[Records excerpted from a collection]
----------
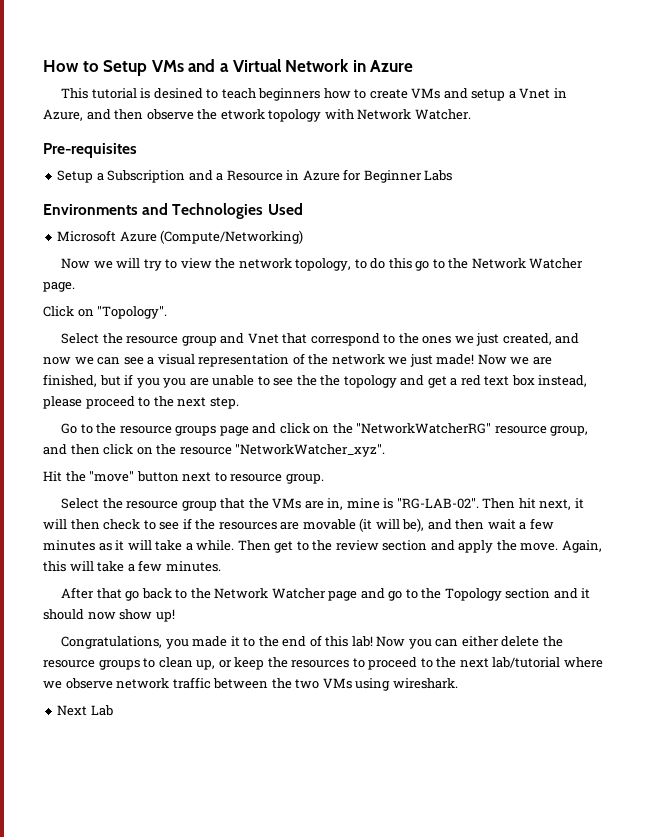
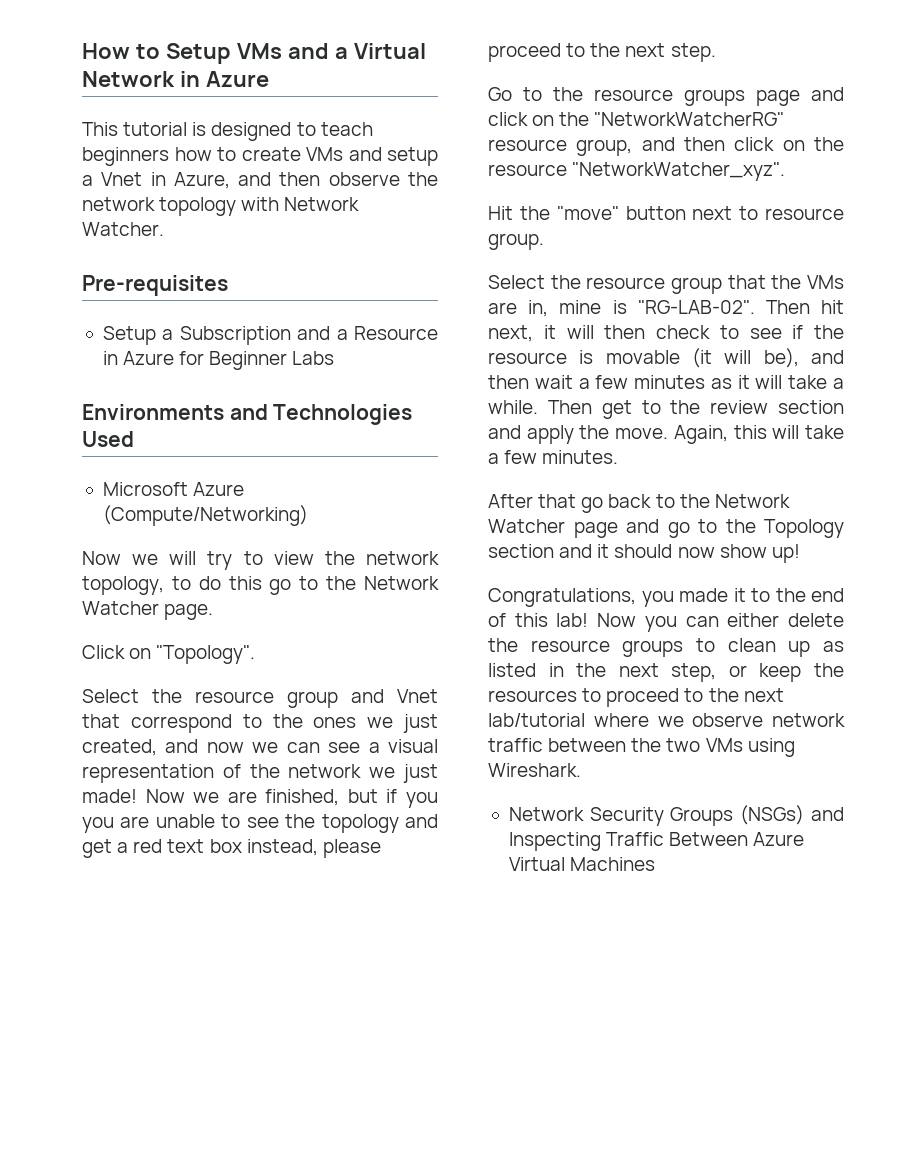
- This tutorial is desined to teach beginners how to create VMs and setup a Vnet in Azure, and then observe the etwork topology with Network Watcher.
+ This tutorial is designed to teach beginners how to create VMs and setup a Vnet in Azure, and then observe the network topology with Network Watcher.
- Now we are finished, but if you you are unable to see the the topology and get a red text box instead, please proceed to the next step.
+ Now we are finished, but if you you are unable to see the topology and get a red text box instead, please proceed to the next step.
- Then hit next, it will then check to see if the resources are movable (it will be), and then wait a few minutes as it will take a while.
+ Then hit next, it will then check to see if the resource is movable (it will be), and then wait a few minutes as it will take a while.
- Now you can either delete the resource groups to clean up, or keep the resources to proceed to the next lab/tutorial where we observe network traffic between the two VMs using wireshark.
- Next Lab
+ Now you can either delete the resource groups to clean up as listed in the next step, or keep the resources to proceed to the next lab/tutorial where we observe network traffic between the two VMs using Wireshark.
+ Network Security Groups (NSGs) and Inspecting Traffic Between Azure Virtual Machines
----------
# YOUR INSTRUCTIONS
Copy out, from the data above, each line where the string "with" is present.

# SOLUTION TO THE PROBLEM
- This tutorial is desined to teach beginners how to create VMs and setup a Vnet in Azure, and then observe the etwork topology with Network Watcher.
+ This tutorial is designed to teach beginners how to create VMs and setup a Vnet in Azure, and then observe the network topology with Network Watcher.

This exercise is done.